Gezy Kaplan, Food Division head and chairman of the Tivall Group, said that 2000 net profits amounted to NIS285m (US$68.6m), compared with sales of NIS488m in 1999. The figures pertain to the financial reports of the 29 top food and drinks processors, marketers and exporters in Israel.

Kaplan noted that 2001 food sales are expected to increase by just 3%, or NIS37.8bn, against NIS36.7bn in 1999. The Food Division also forecasts a 5% decline in food product exports, mainly due to the decline of the euro, and a loss of 500 jobs, “in view of the significant increase in the minimum wage scale.”

In a press tour yesterday marking Israel’s Food Day, Kaplan noted that the country’s food industry is handicapped by trade agreements with the EU, “which allows the import of cheaper products.” He called the government to challenge what he termed  “the absurd situation where cheap imports were allowed from countries that impose high tariffs and quotas on Israeli produce.”

He also called for a reorganisation of supervision in the domestic food industry: “There are 14 different and uncoordinated authorities supervising the production and marketing of Israeli food products. Not even one of these authorities assumes the responsibility when a problem arises.
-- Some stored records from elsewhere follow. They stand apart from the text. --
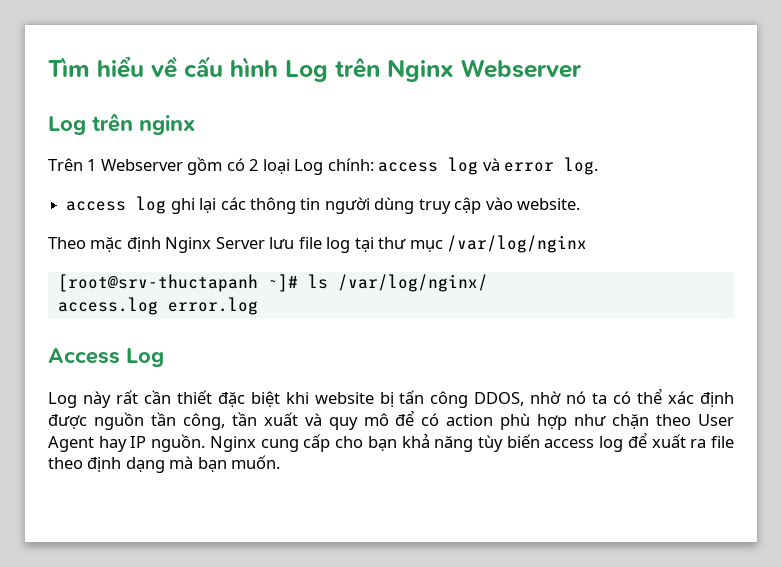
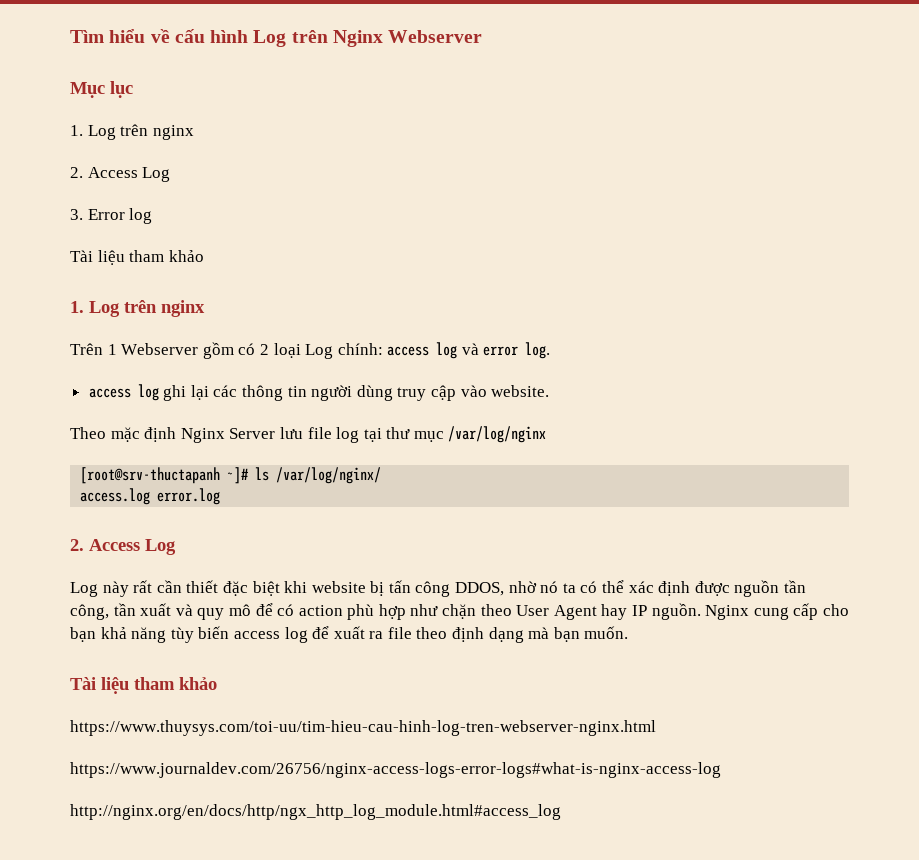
(582, 68) none -> [70,81,133,98] [70,124,194,140] [70,167,171,182] [70,208,153,224] [70,250,204,265] [70,301,84,313] Mục lục // 1. Log trên nginx // 2. Access Log // 3. Error log // Tài liệu tham khảo // 1.
(258, 306) none -> [70,539,84,551] 2.
(281, 462) none -> [70,677,217,694] [70,720,656,736] [70,762,721,778] [70,804,561,820] // Tài liệu tham khảo // https://www.thuysys.com/toi-uu/tim-hieu-cau-hinh-log-tren-webserver-nginx.html // https://www.journaldev.com/26756/nginx-access-logs-error-logs#what-is-nginx-access-log // http://nginx.org/en/docs/http/ngx_http_log_module.html#access_log

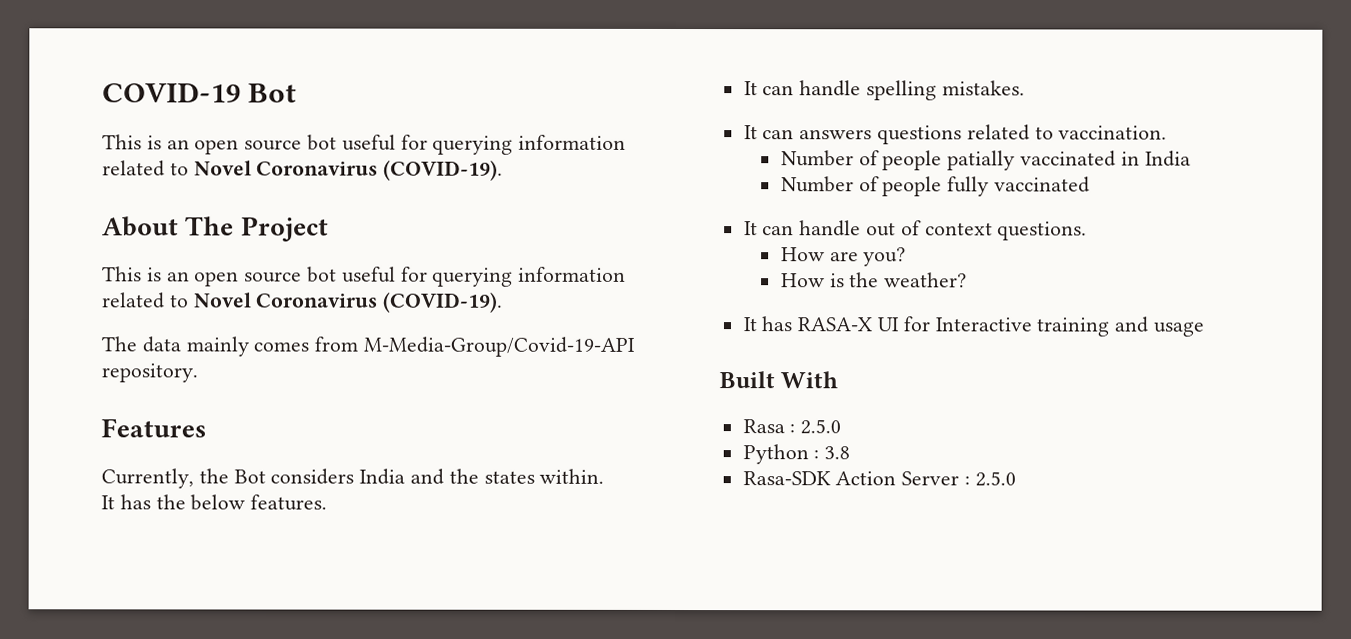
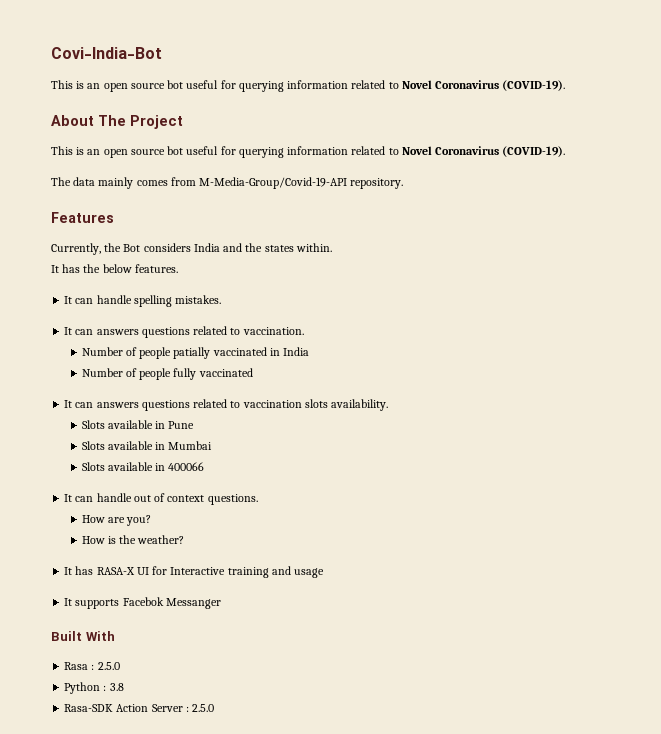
[102,82,298,103] COVID-19 Bot -> [51,47,162,59] Covi-India-Bot
(1091, 184) none -> [64,399,389,411] [81,420,195,429] [81,441,213,450] [81,462,205,471] // It can answers questions related to vaccination slots availability. // Slots available in Pune // Slots available in Mumbai // Slots available in 400066
(1205, 329) none -> [64,597,221,609] // It supports Facebok Messanger

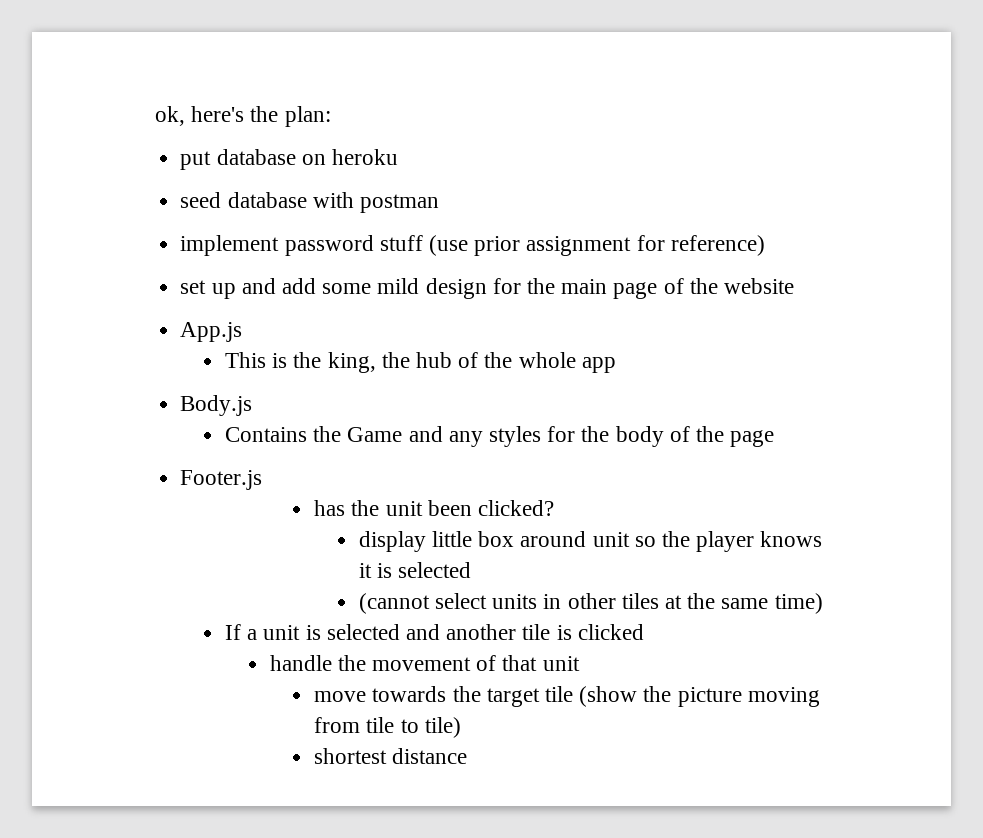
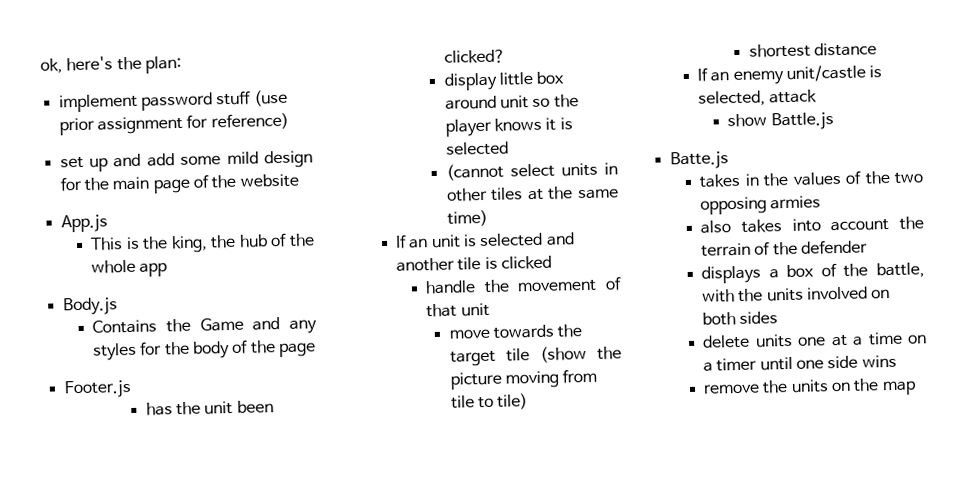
[180,149,398,170] [180,192,439,213] // put database on heroku // seed database with postman -> (182, 64) none
[247,629,258,640] a -> [408,238,429,249] an
(468, 756) none -> [697,64,883,86] [698,89,818,107] [727,112,834,131] [669,151,729,170] [699,170,923,188] [700,195,822,215] [700,216,924,234] [701,239,868,257] [701,262,925,284] [702,286,891,303] [702,311,779,326] [702,331,927,349] [703,354,897,372] [703,378,916,396] // If an enemy unit/castle is selected, attack // show Battle.js // Batte.js // takes in the values of the two opposing armies // also takes into account the terrain of the defender // displays a box of the battle, with the units involved on both sides // delete units one at a time on a timer until one side wins // remove the units on the map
This resulted, inter alia, in the unwarranted price-hike of meat, which could have been prevented had there been just one independent supervisory authority.”

According to data released by the Food Division, sales of Israeli-made food products to the Palestinian Authority have fallen by 50% since the hostilities in the region started 8 months ago, incurring a US$50m loss to Israeli producers.